Now one remains forgotten but not gone
Forgotten like a fool the time passed by
Now I see my whole life passing
In your eyes
And the epitaph carved in your heart of stone
Here lies a true love
Forgotten but not gone
GROSS: That's Robbie Fulks performing a song that he wrote called "Forgotten but Not Gone." And he has a new CD called "Let's Kill Saturday Night."
So, what was the fate of that song after you wrote it?
FULKS: Nothing happened to that one. You mean as far as the Nashville network?
GROSS: Yeah, that's one of the ones you submitted, right?
FULKS: Oh, sure, yeah. I mean, I'd write four or five a month and send them all down, and just see what happened. Nothing happened to that one, so I went and recorded it.
And, you know, as I started doing my own records I started getting the suspicion that anything that didn't really excite them down there might be a worthy song so that I could consider it; one that I my record myself.
GROSS: Did you feel like you had to have a certain number of hooks per songs or like what advice did they give you on hooks?

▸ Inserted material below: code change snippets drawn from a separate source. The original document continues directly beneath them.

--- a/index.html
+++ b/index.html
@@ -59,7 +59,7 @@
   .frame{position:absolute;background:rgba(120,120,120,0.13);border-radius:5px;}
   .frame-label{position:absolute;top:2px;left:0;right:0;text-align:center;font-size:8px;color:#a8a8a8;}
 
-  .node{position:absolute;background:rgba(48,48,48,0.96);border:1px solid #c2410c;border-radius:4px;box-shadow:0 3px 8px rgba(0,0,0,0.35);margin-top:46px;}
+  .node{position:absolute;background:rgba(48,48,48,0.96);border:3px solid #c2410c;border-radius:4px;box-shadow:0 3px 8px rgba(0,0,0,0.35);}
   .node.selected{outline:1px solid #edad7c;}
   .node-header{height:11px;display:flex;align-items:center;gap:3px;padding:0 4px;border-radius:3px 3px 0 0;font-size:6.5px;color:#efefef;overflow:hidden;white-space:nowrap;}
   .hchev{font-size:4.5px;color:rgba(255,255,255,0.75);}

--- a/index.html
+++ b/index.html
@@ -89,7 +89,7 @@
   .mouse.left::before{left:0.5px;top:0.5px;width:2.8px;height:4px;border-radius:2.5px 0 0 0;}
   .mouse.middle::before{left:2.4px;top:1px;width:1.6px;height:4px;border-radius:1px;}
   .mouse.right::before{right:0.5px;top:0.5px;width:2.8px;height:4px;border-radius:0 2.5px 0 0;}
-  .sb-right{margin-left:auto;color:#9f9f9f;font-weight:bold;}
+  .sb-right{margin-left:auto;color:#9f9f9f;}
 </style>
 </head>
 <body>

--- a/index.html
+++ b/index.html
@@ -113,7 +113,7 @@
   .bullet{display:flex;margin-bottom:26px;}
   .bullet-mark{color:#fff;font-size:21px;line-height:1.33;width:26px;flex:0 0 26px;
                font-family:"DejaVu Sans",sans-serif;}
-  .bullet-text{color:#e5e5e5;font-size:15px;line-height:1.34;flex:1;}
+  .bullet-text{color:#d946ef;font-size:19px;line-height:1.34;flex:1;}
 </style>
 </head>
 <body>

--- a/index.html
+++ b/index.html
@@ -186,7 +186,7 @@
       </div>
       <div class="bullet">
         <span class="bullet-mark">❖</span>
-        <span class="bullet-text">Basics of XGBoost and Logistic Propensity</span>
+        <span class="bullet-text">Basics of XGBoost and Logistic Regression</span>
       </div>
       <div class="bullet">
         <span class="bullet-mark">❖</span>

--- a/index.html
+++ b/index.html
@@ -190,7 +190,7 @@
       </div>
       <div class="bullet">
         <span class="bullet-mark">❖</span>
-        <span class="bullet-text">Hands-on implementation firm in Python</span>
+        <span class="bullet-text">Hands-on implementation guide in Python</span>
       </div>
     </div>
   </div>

FULKS: I think we -- my publisher and I both thought that I was pretty hook oriented to begin with, so I don't think I ever got the response: go back and make this more memorable sounding or, you know, centered all on the hook.
I had that part of the craft pretty well down. I think most of the advice that I got was -- was what I was saying, just take some of the hard edges off, nobody's ever going to sing a song like: oh, I feel like a dog. Or anything that's -- anything that's that un-up with people or bluesy; nobody's going to get that here. There's a wash of positive Oprah Winfrey style feeling down in Nashville nowadays, apparently.
GROSS: Robbie Fulks, he has a new CD called "Let's Kill Saturday Night." It's on Geffen Records. He'll be back in the second half of the show and play more of his songs for us.
I'm Terry Gross, and this is FRESH AIR.
BREAK
GROSS: This is FRESH AIR, I'm Terry Gross.
Back with singer-songwriter Robbie Fulks. He has a new CD called "Let's Kill Saturday Night;" he writes rock and country songs. For about three years he wrote nearly a song a week for a Nashville music publishing company.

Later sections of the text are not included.